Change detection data
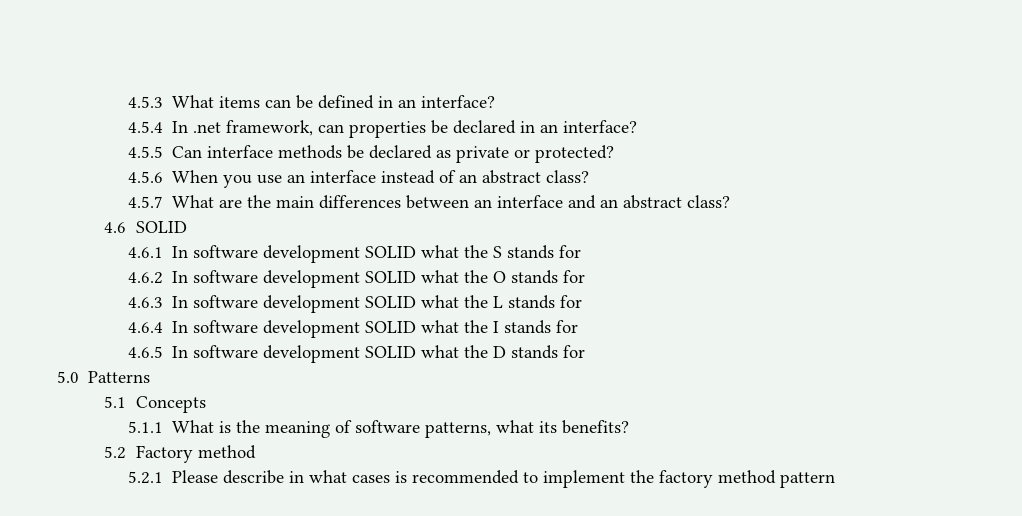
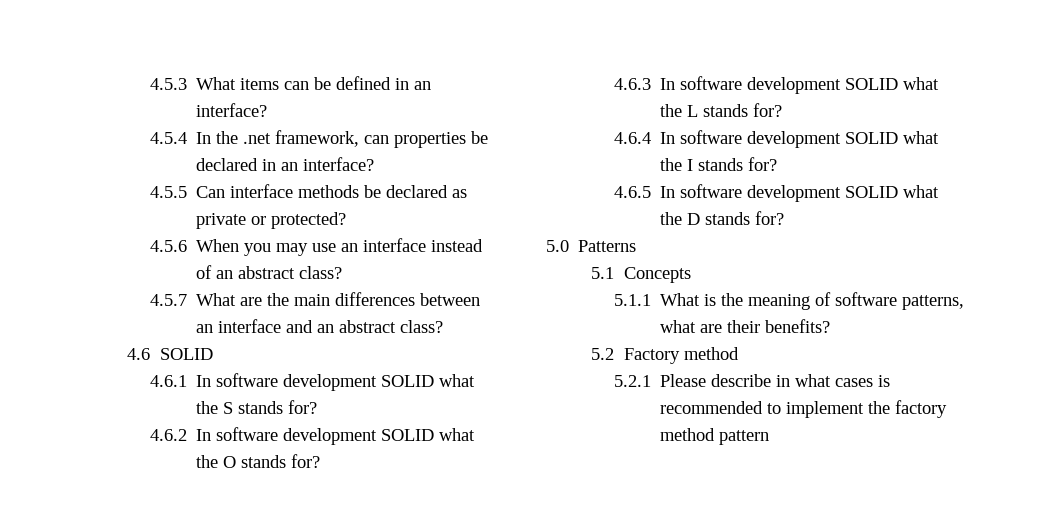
- 4.5.4 In .net framework, can properties be declared in an interface?
+ 4.5.4 In the .net framework, can properties be declared in an interface?
- 4.5.6 When you use an interface instead of an abstract class?
+ 4.5.6 When you may use an interface instead of an abstract class?
- 4.6.1 In software development SOLID what the S stands for
+ 4.6.1 In software development SOLID what the S stands for?
- 4.6.2 In software development SOLID what the O stands for
+ 4.6.2 In software development SOLID what the O stands for?
- 4.6.3 In software development SOLID what the L stands for
+ 4.6.3 In software development SOLID what the L stands for?
- 4.6.4 In software development SOLID what the I stands for
+ 4.6.4 In software development SOLID what the I stands for?
- 4.6.5 In software development SOLID what the D stands for
+ 4.6.5 In software development SOLID what the D stands for?
- 5.1.1 What is the meaning of software patterns, what its benefits?
+ 5.1.1 What is the meaning of software patterns, what are their benefits?

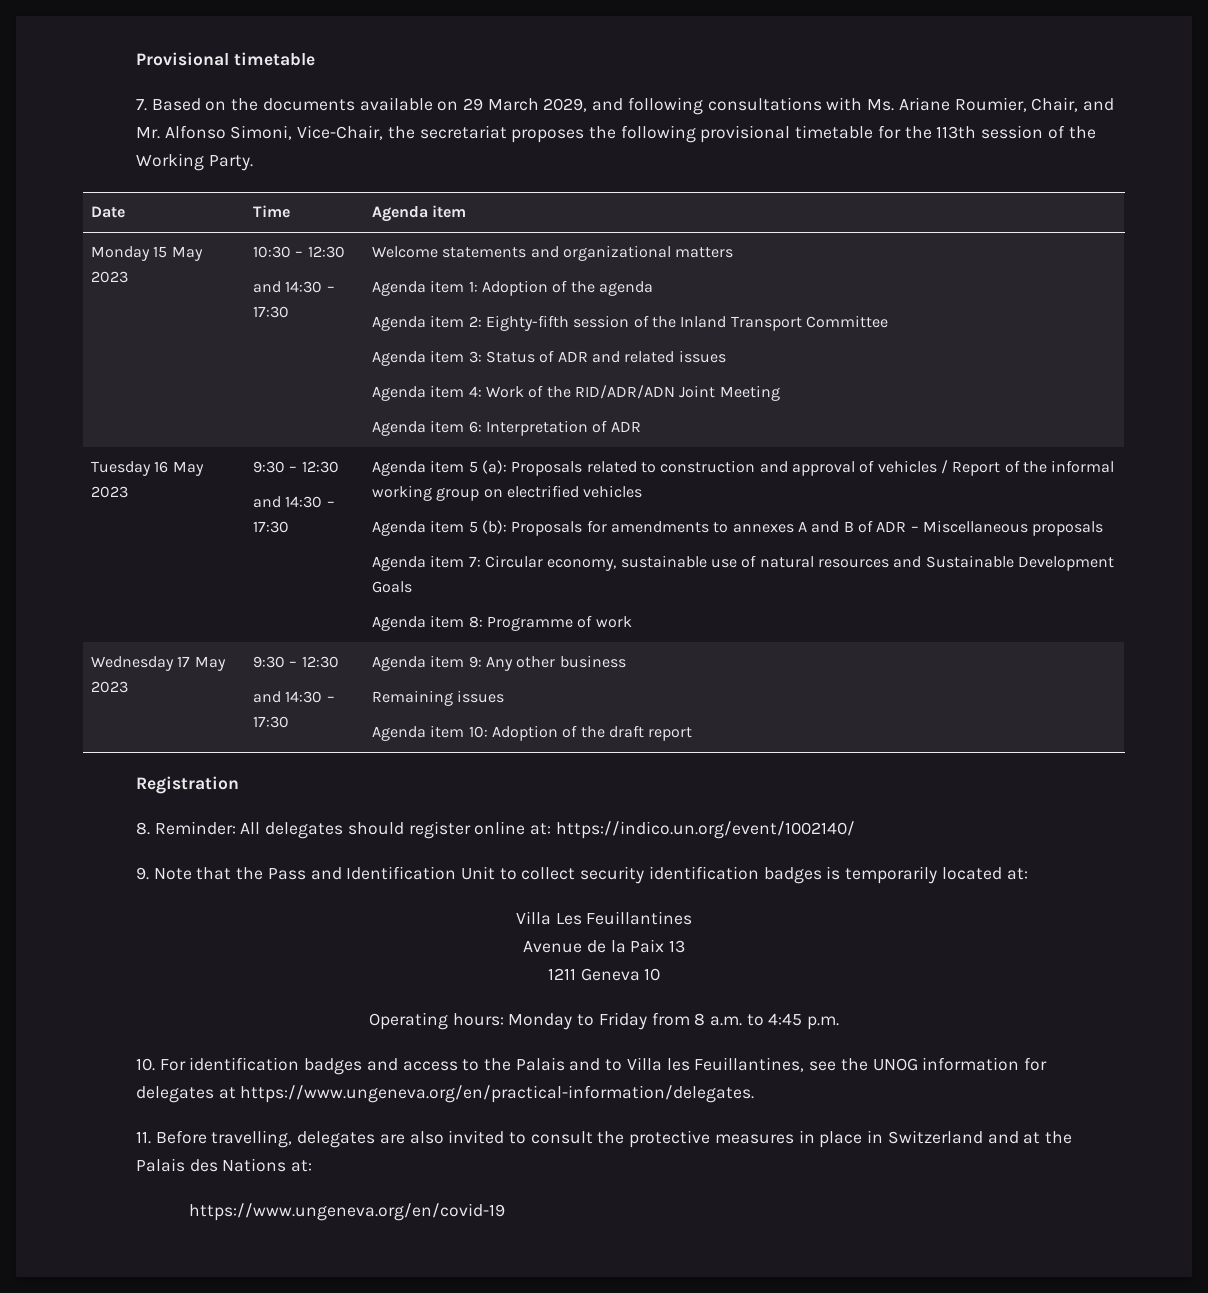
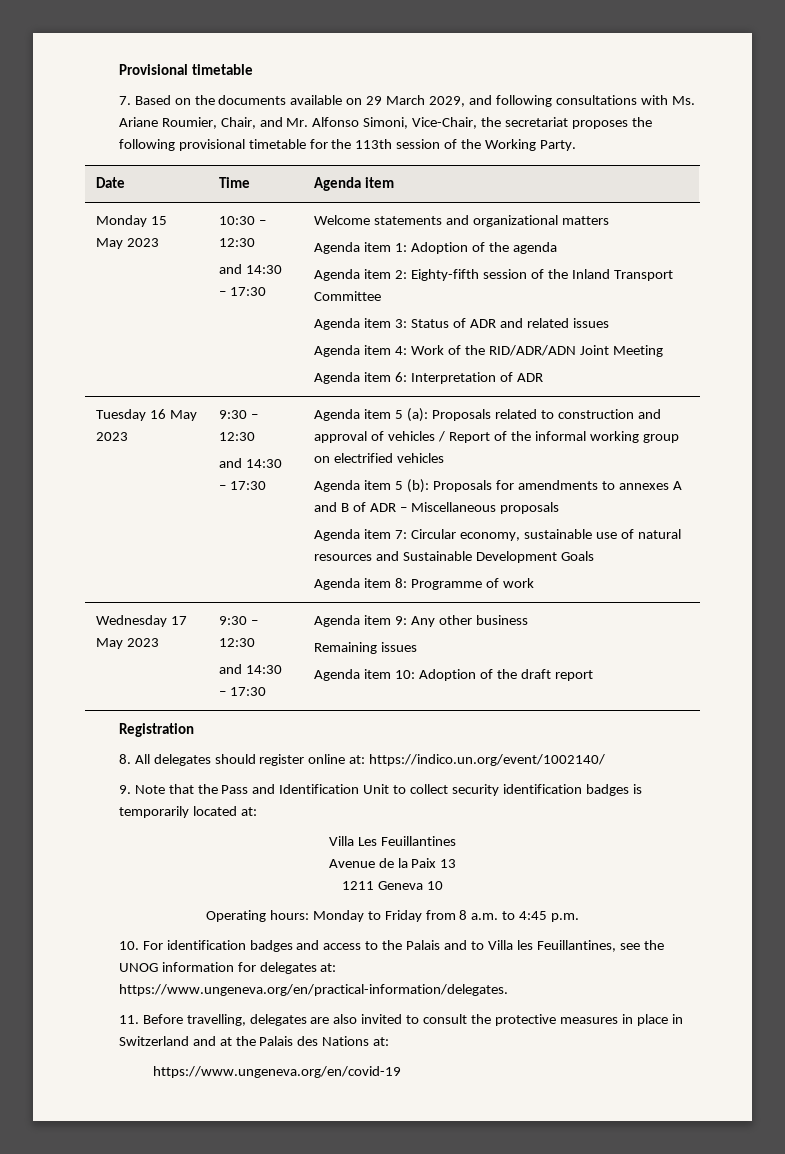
- 8. Reminder: All delegates should register online at: https://indico.un.org/event/1002140/
+ 8. All delegates should register online at: https://indico.un.org/event/1002140/
- 10. For identification badges and access to the Palais and to Villa les Feuillantines, see the UNOG information for delegates at https://www.ungeneva.org/en/practical-information/delegates.
+ 10. For identification badges and access to the Palais and to Villa les Feuillantines, see the UNOG information for delegates at: https://www.ungeneva.org/en/practical-information/delegates.

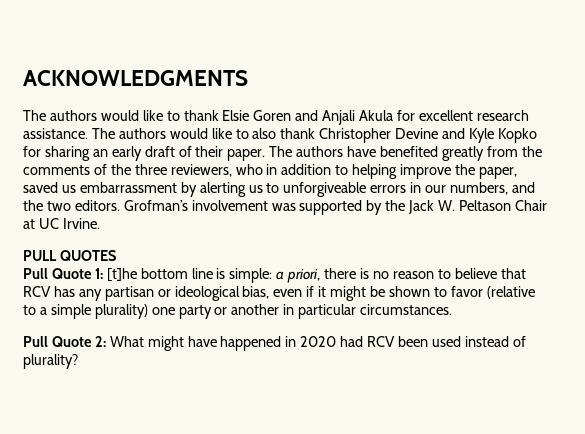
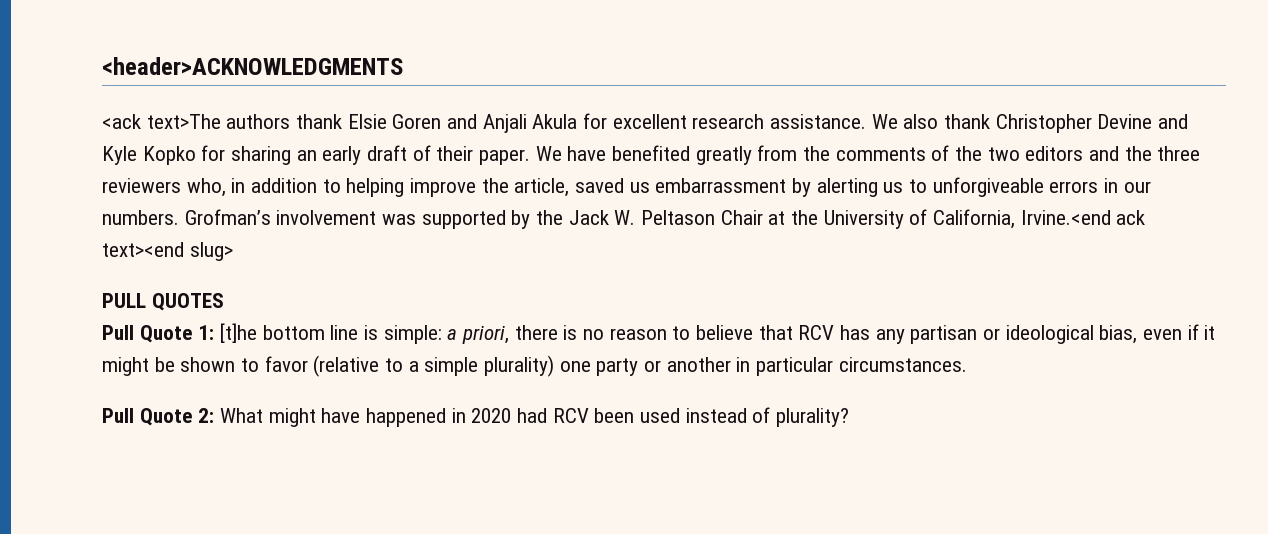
- ACKNOWLEDGMENTS
- The authors would like to thank Elsie Goren and Anjali Akula for excellent research assistance.
+ <header>ACKNOWLEDGMENTS
+ <ack text>The authors thank Elsie Goren and Anjali Akula for excellent research assistance.
- The authors would like to also thank Christopher Devine and Kyle Kopko for sharing an early draft of their paper.
+ We also thank Christopher Devine and Kyle Kopko for sharing an early draft of their paper.
- The authors have benefited greatly from the comments of the three reviewers, who in addition to helping improve the paper, saved us embarrassment by alerting us to unforgiveable errors in our numbers, and the two editors.
+ We have benefited greatly from the comments of the two editors and the three reviewers who, in addition to helping improve the article, saved us embarrassment by alerting us to unforgiveable errors in our numbers.
- Grofman’s involvement was supported by the Jack W. Peltason Chair at UC Irvine.
+ Grofman’s involvement was supported by the Jack W. Peltason Chair at the University of California, Irvine.<end ack text><end slug>

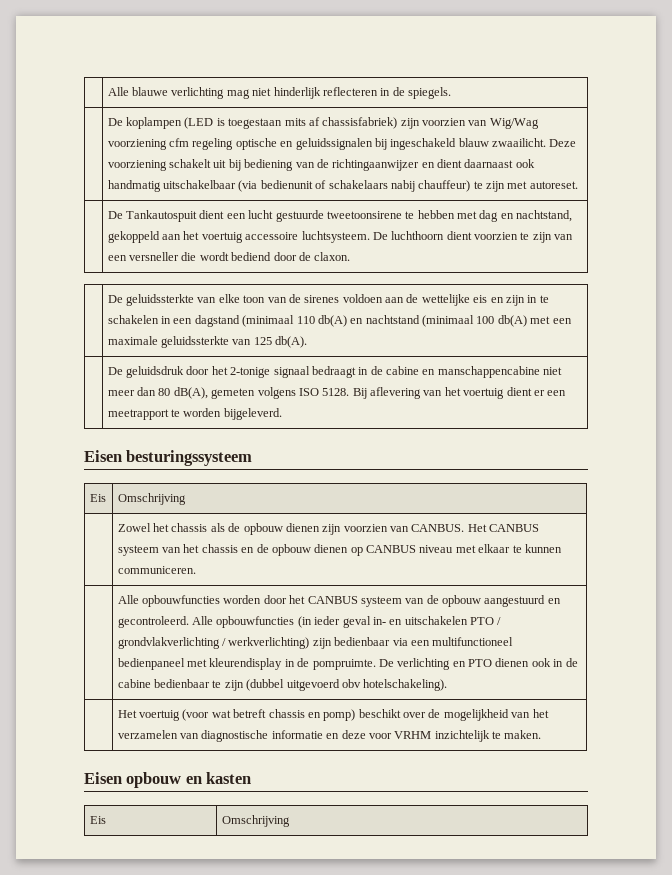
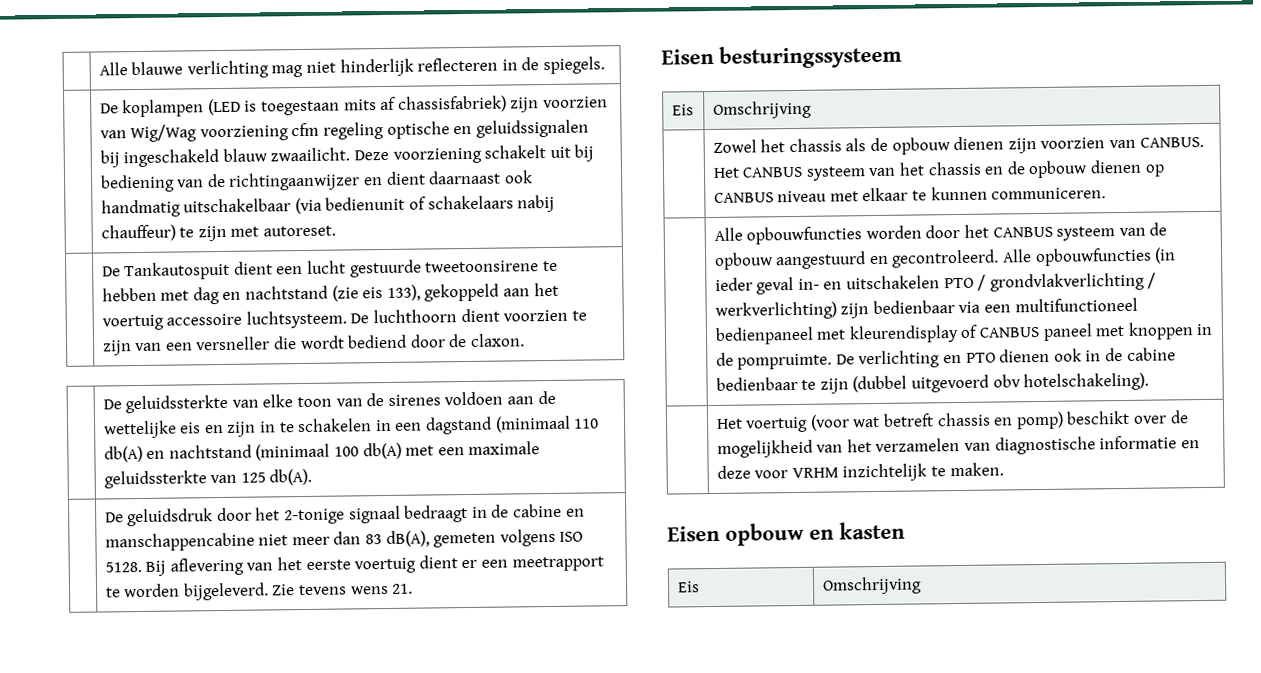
- | De Tankautospuit dient een lucht gestuurde tweetoonsirene te hebben met dag en nachtstand, gekoppeld aan het voertuig accessoire luchtsysteem. De luchthoorn dient voorzien te zijn van een versneller die wordt bediend door de claxon.
+ | De Tankautospuit dient een lucht gestuurde tweetoonsirene te hebben met dag en nachtstand (zie eis 133), gekoppeld aan het voertuig accessoire luchtsysteem. De luchthoorn dient voorzien te zijn van een versneller die wordt bediend door de claxon.
- | De geluidsdruk door het 2-tonige signaal bedraagt in de cabine en manschappencabine niet meer dan 80 dB(A), gemeten volgens ISO 5128. Bij aflevering van het voertuig dient er een meetrapport te worden bijgeleverd.
+ | De geluidsdruk door het 2-tonige signaal bedraagt in de cabine en manschappencabine niet meer dan 83 dB(A), gemeten volgens ISO 5128. Bij aflevering van het eerste voertuig dient er een meetrapport te worden bijgeleverd. Zie tevens wens 21.
- Alle opbouwfuncties (in ieder geval in- en uitschakelen PTO / grondvlakverlichting / werkverlichting) zijn bedienbaar via een multifunctioneel bedienpaneel met kleurendisplay in de pompruimte.
+ Alle opbouwfuncties (in ieder geval in- en uitschakelen PTO / grondvlakverlichting / werkverlichting) zijn bedienbaar via een multifunctioneel bedienpaneel met kleurendisplay of CANBUS paneel met knoppen in de pompruimte.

Task description. Because only the text is wanted, repeat all the entries exactly and leave out the pictures.

Output.
- 4.5.4 In .net framework, can properties be declared in an interface?
+ 4.5.4 In the .net framework, can properties be declared in an interface?
- 4.5.6 When you use an interface instead of an abstract class?
+ 4.5.6 When you may use an interface instead of an abstract class?
- 4.6.1 In software development SOLID what the S stands for
+ 4.6.1 In software development SOLID what the S stands for?
- 4.6.2 In software development SOLID what the O stands for
+ 4.6.2 In software development SOLID what the O stands for?
- 4.6.3 In software development SOLID what the L stands for
+ 4.6.3 In software development SOLID what the L stands for?
- 4.6.4 In software development SOLID what the I stands for
+ 4.6.4 In software development SOLID what the I stands for?
- 4.6.5 In software development SOLID what the D stands for
+ 4.6.5 In software development SOLID what the D stands for?
- 5.1.1 What is the meaning of software patterns, what its benefits?
+ 5.1.1 What is the meaning of software patterns, what are their benefits?

- 8. Reminder: All delegates should register online at: https://indico.un.org/event/1002140/
+ 8. All delegates should register online at: https://indico.un.org/event/1002140/
- 10. For identification badges and access to the Palais and to Villa les Feuillantines, see the UNOG information for delegates at https://www.ungeneva.org/en/practical-information/delegates.
+ 10. For identification badges and access to the Palais and to Villa les Feuillantines, see the UNOG information for delegates at: https://www.ungeneva.org/en/practical-information/delegates.

- ACKNOWLEDGMENTS
- The authors would like to thank Elsie Goren and Anjali Akula for excellent research assistance.
+ <header>ACKNOWLEDGMENTS
+ <ack text>The authors thank Elsie Goren and Anjali Akula for excellent research assistance.
- The authors would like to also thank Christopher Devine and Kyle Kopko for sharing an early draft of their paper.
+ We also thank Christopher Devine and Kyle Kopko for sharing an early draft of their paper.
- The authors have benefited greatly from the comments of the three reviewers, who in addition to helping improve the paper, saved us embarrassment by alerting us to unforgiveable errors in our numbers, and the two editors.
+ We have benefited greatly from the comments of the two editors and the three reviewers who, in addition to helping improve the article, saved us embarrassment by alerting us to unforgiveable errors in our numbers.
- Grofman’s involvement was supported by the Jack W. Peltason Chair at UC Irvine.
+ Grofman’s involvement was supported by the Jack W. Peltason Chair at the University of California, Irvine.<end ack text><end slug>

- | De Tankautospuit dient een lucht gestuurde tweetoonsirene te hebben met dag en nachtstand, gekoppeld aan het voertuig accessoire luchtsysteem. De luchthoorn dient voorzien te zijn van een versneller die wordt bediend door de claxon.
+ | De Tankautospuit dient een lucht gestuurde tweetoonsirene te hebben met dag en nachtstand (zie eis 133), gekoppeld aan het voertuig accessoire luchtsysteem. De luchthoorn dient voorzien te zijn van een versneller die wordt bediend door de claxon.
- | De geluidsdruk door het 2-tonige signaal bedraagt in de cabine en manschappencabine niet meer dan 80 dB(A), gemeten volgens ISO 5128. Bij aflevering van het voertuig dient er een meetrapport te worden bijgeleverd.
+ | De geluidsdruk door het 2-tonige signaal bedraagt in de cabine en manschappencabine niet meer dan 83 dB(A), gemeten volgens ISO 5128. Bij aflevering van het eerste voertuig dient er een meetrapport te worden bijgeleverd. Zie tevens wens 21.
- Alle opbouwfuncties (in ieder geval in- en uitschakelen PTO / grondvlakverlichting / werkverlichting) zijn bedienbaar via een multifunctioneel bedienpaneel met kleurendisplay in de pompruimte.
+ Alle opbouwfuncties (in ieder geval in- en uitschakelen PTO / grondvlakverlichting / werkverlichting) zijn bedienbaar via een multifunctioneel bedienpaneel met kleurendisplay of CANBUS paneel met knoppen in de pompruimte.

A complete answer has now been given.